Anything for Love
While many women get involved with men in prison, they tend to believe that their love will redeem the man's crime. However, some offenders exploit that notion and rather than being affected positively by their newfound friend, they exert a strong negative affect on the woman.
Kenneth Bianchi pleaded guilty to the murder of two college coeds in Bellingham, Washington, and to five of the 10 murders in Los Angeles in 1977 and 1978 attributed to "the Hillside Strangler. He attempted and failed at malingering, a multiple personality disorder, so he agreed to testify against his cousin, Angelo Buono. However, he was playing games with the Los Angeles investigators, pretending to have memory lapses.

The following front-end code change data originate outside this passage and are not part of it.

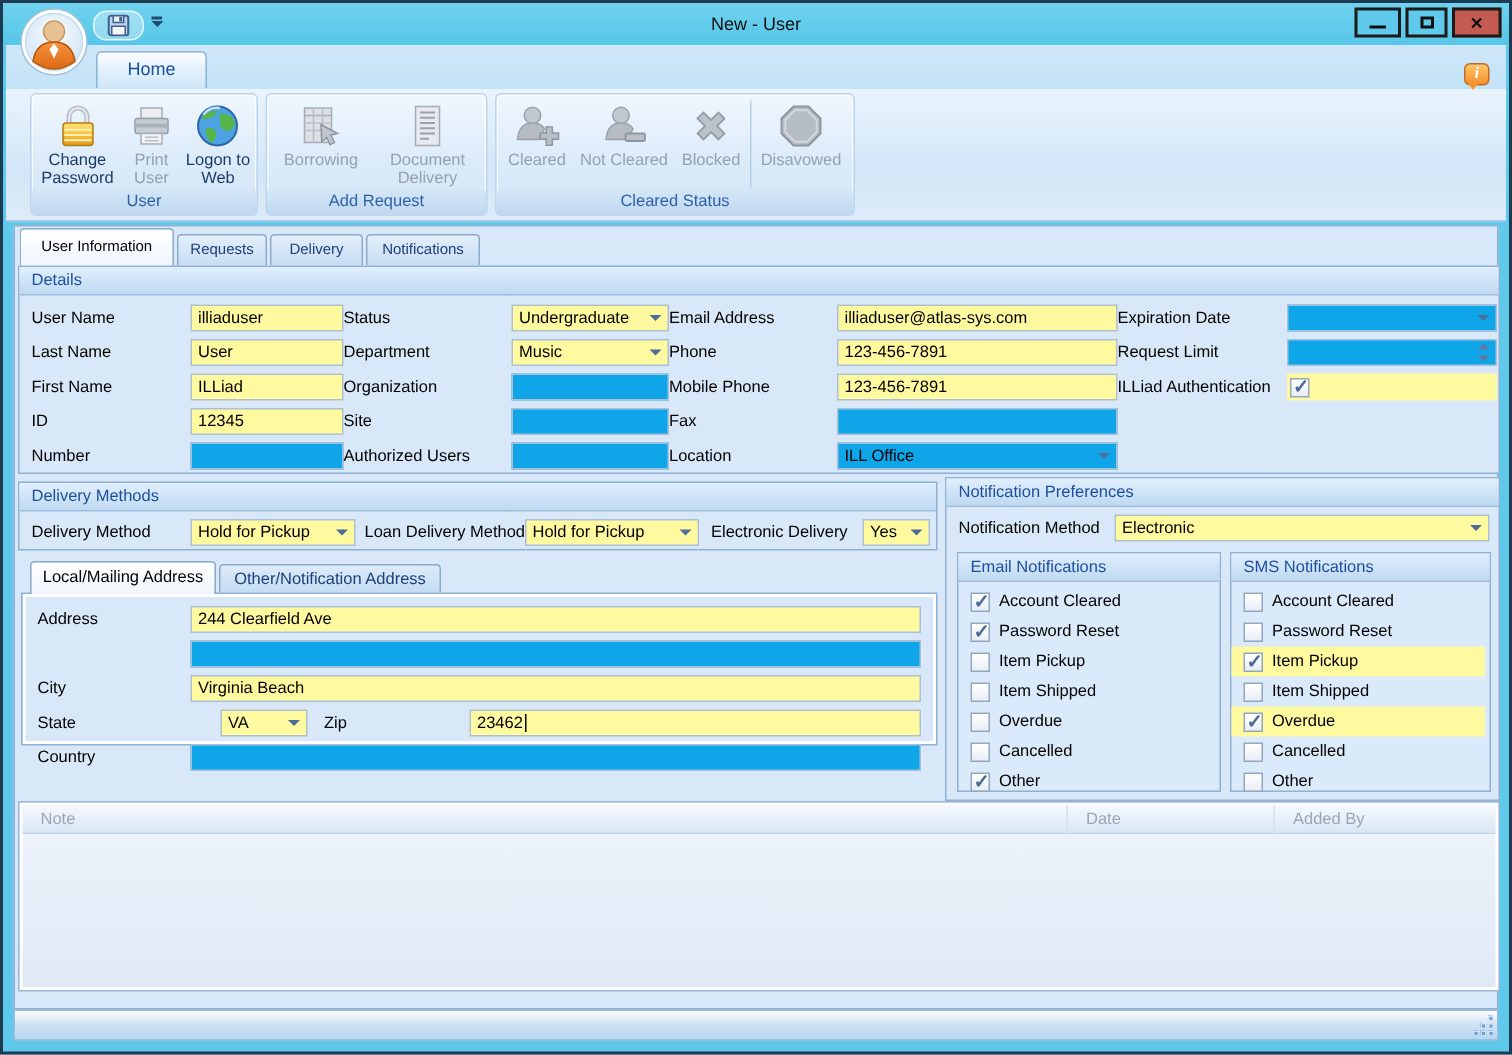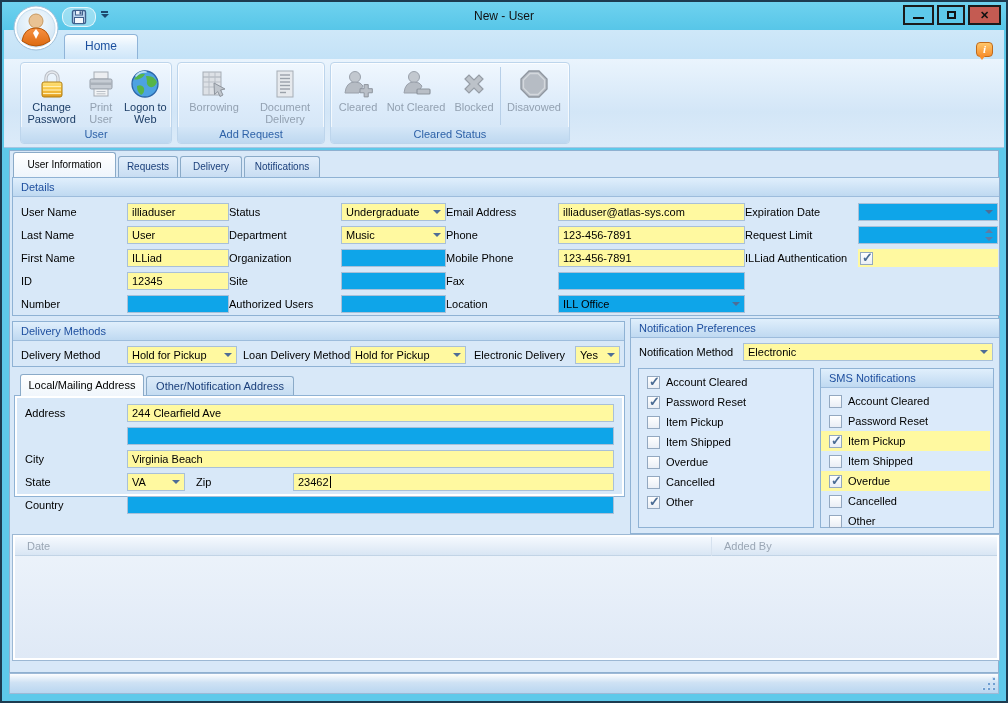"Email Notifications" div.gbox-hdr { html: none -> <div>Email Notifications</div> }
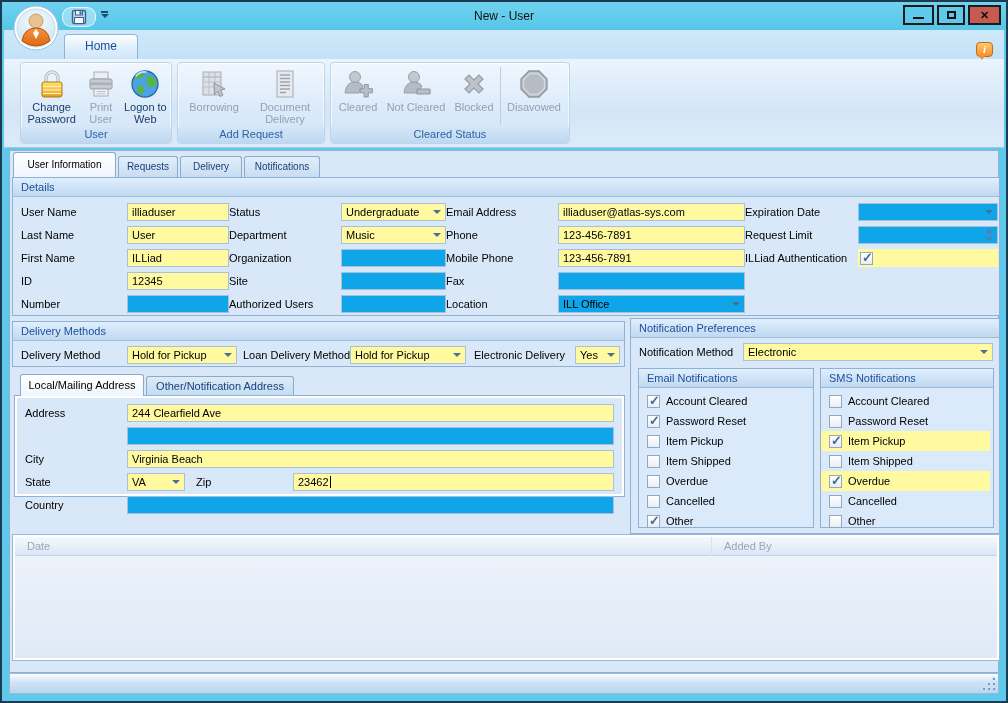"VA" .staterow { margin-left: none -> 20px }
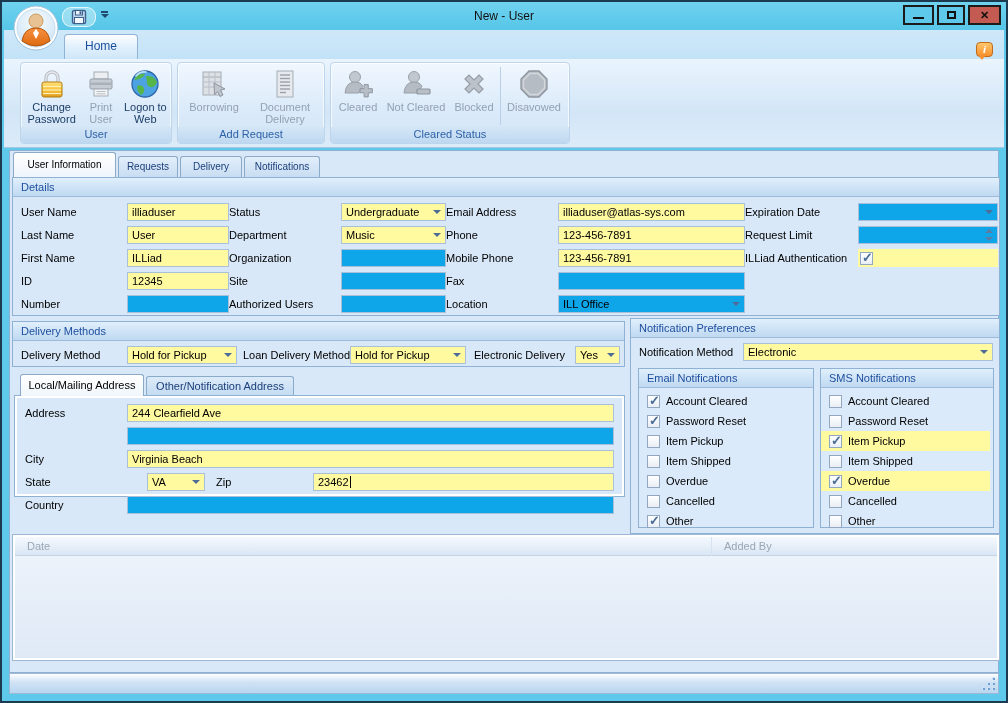"Note" div.col { html: none -> <div>Note</div> }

Then in June 1980, a 23-year-old playwright and actress, Veronica Lynn Compton, contacted Bianci in prison, according to Court TV's Mugshots documentary, "The Hillside Strangler." She told him that she identified with him. They got together and came up with a plot to save him: She would go around the country and kill women as a way to show that the Hillside Strangler was still at work. They had imprisoned the wrong man. He had given her some body fluids for her to use to make it look like a rape and murder.

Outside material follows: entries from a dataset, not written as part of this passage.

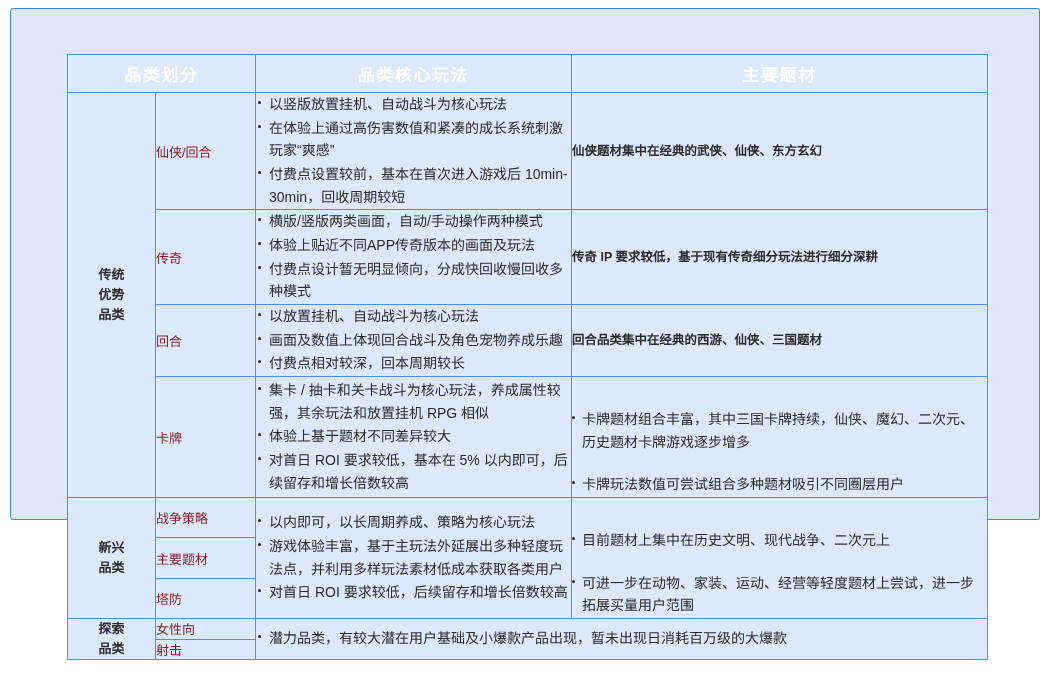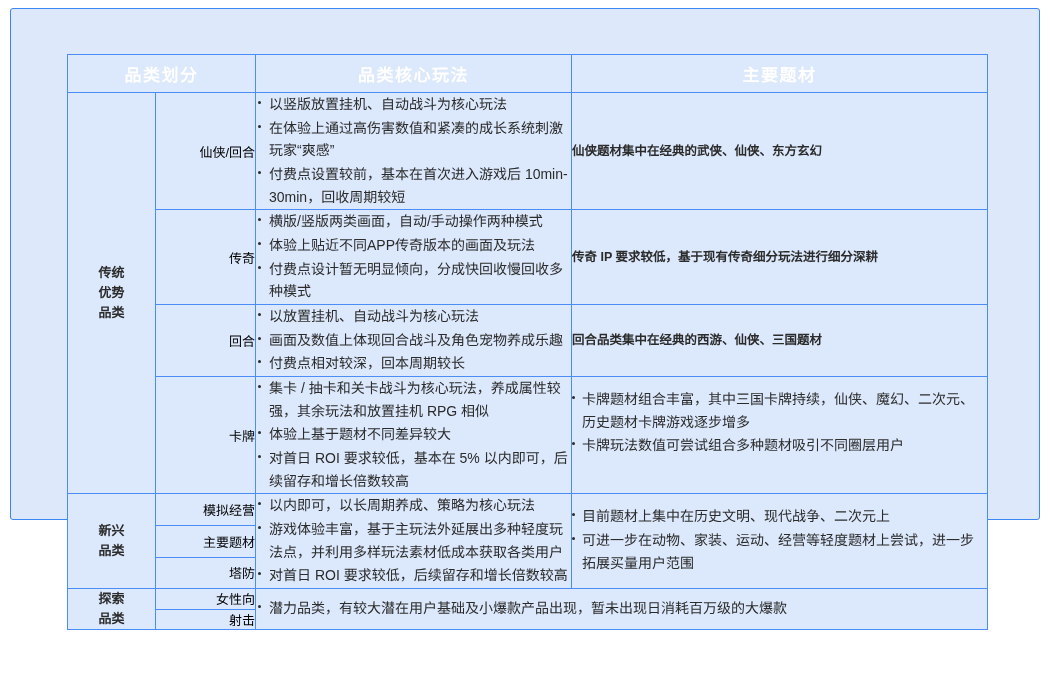"仙侠/回合" .sub-cat { color: #000000 -> #7f1d1d; text-align: right -> left }
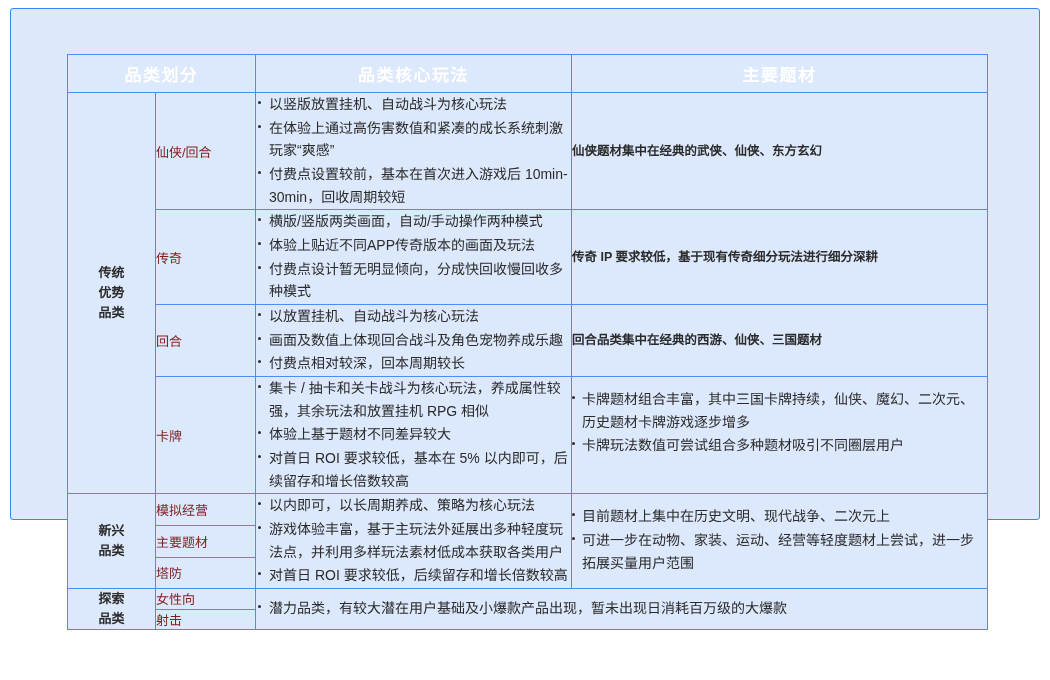"卡牌题材组合丰富，其中三国卡牌持续，仙侠、魔幻、二次元、历史题材卡牌游戏逐步增多" ul.bullets.tight li { margin-top: none -> 20px }
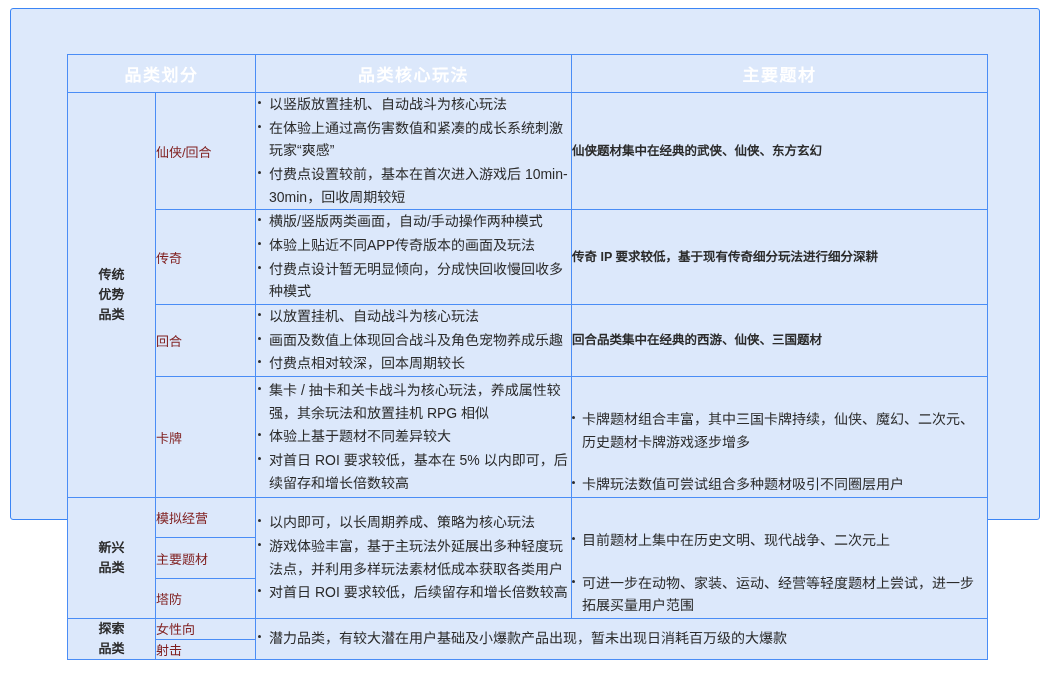"模拟经营" td.sub-cat { text: 模拟经营 -> 战争策略 }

In his Encyclopedia of Serial Killers, Michael Newton describes how she went first to Bellingham to lure a woman to her death. She checked in to the Shangri-la Motel and then spotted a short woman who worked in a bar. She thought it would be an easy task to dispatch with her, so she brought the woman to the motel and tried to strangle her. Veronica was a woman without much muscle, while the intended victim was athletic and worked another job with the Parks and Recreation Service. She struggled and got away, while Veronica was arrested.
She was tried for attempted murder. Her one "acting job" had backfired and she was convicted. Her hope to get Bianchi out of prison and unite with him had separated them both rather permanently. She testified at the trial of his partner Angelo Buono, admitting to the plan to do all of this and then frame him.
While her idea was to mimic the crime of a man, she clearly did not create the scenario on her own, and might never have instigated such a behavior had she not met Bianchi. Psychopaths can have that affect. However, some women appear to be psychopathic in their own right.